Solanda, kanepenin üzerinde onun için yarım yamalak hazırlanmış yatağın üzerine oturdu. Bacaklarını karnına doğru çekip kollarını etrafına doladı. Çenesini dizlerinin üzerine yaslayarak önünde duran kapalı televizyonun karanlık ekranını izledi.
Hava sıcaktı ama onun bedenini kaplayan kuru bir soğuk vardı. Kendini o kadar çok yalnız hissediyordu ki... Koca dünyada tek başına kalmış gibiydi. Sağ gözünden akan gözyaşı dudaklarıyla buluşmadan hızla sildi.

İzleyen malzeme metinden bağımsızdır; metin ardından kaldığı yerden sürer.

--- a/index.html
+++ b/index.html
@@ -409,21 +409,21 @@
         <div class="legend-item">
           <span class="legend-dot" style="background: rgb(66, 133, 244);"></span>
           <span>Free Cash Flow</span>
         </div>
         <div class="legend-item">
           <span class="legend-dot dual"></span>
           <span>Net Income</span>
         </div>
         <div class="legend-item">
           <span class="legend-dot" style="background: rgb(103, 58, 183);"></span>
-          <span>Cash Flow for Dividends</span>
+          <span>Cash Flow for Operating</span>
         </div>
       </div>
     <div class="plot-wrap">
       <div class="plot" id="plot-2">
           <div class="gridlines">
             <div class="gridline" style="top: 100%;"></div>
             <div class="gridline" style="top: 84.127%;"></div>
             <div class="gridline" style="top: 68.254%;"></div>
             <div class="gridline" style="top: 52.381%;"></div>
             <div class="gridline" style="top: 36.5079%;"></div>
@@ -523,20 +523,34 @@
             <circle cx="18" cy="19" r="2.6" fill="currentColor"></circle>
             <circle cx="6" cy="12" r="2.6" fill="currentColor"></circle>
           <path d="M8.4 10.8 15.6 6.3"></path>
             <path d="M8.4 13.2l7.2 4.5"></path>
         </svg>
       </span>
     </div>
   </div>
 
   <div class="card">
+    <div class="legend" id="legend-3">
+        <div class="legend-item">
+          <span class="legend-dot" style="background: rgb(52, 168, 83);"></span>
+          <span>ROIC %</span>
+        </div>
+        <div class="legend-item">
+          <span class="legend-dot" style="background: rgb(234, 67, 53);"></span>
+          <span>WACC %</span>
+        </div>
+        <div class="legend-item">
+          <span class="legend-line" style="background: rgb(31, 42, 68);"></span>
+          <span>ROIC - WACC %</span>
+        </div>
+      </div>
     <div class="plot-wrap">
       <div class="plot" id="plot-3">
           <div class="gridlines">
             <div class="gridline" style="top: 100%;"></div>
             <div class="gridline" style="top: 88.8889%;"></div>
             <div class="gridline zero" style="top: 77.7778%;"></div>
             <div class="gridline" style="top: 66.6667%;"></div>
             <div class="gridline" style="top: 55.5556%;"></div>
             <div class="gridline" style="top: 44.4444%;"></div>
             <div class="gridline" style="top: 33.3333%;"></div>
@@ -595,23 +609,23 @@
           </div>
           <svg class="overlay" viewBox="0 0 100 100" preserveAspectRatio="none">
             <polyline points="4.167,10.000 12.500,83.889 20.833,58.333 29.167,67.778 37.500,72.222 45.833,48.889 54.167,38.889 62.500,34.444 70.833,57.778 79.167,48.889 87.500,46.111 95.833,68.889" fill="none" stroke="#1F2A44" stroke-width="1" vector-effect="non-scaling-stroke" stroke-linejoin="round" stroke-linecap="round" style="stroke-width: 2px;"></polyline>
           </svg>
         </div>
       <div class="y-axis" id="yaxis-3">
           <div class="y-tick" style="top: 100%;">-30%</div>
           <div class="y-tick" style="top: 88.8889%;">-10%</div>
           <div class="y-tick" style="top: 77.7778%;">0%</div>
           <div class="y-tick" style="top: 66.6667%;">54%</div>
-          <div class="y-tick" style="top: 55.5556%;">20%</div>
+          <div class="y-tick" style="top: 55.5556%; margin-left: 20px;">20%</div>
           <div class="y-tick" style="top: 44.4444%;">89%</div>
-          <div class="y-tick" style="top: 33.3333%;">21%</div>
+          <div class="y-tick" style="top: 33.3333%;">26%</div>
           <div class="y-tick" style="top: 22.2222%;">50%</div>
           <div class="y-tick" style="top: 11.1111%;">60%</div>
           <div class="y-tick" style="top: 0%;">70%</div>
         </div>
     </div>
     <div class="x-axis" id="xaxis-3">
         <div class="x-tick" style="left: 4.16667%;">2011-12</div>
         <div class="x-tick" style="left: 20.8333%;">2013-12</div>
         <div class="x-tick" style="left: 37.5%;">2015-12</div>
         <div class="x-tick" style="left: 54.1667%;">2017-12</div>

Yalnız değilim, yalnız değilim içinden tekrarladı sözlerin tek bir zerresine inanmasada tekrarlamaktan vazgeçmedi. Yalnız değildi. Annesi vardı, babası vardı ama ikisi de yanında yoktu.
ŞİMDİ OKUDUĞUN
KAYBOLMUŞ AŞIKLAR KİTAPÇISI
General FictionOna nasıl bir cevap vereceğimi düşünürken gözlerim cama çarpan yağmur damlalarına takıldı. "Yağmur yağıyor," diye mırıldandım. Başını kaldırıp kara bulutların kapladığı gökyüzüne baktı. "Ya aşkın ya da ayrılığın habercisi derler. Birileri ya aşık o...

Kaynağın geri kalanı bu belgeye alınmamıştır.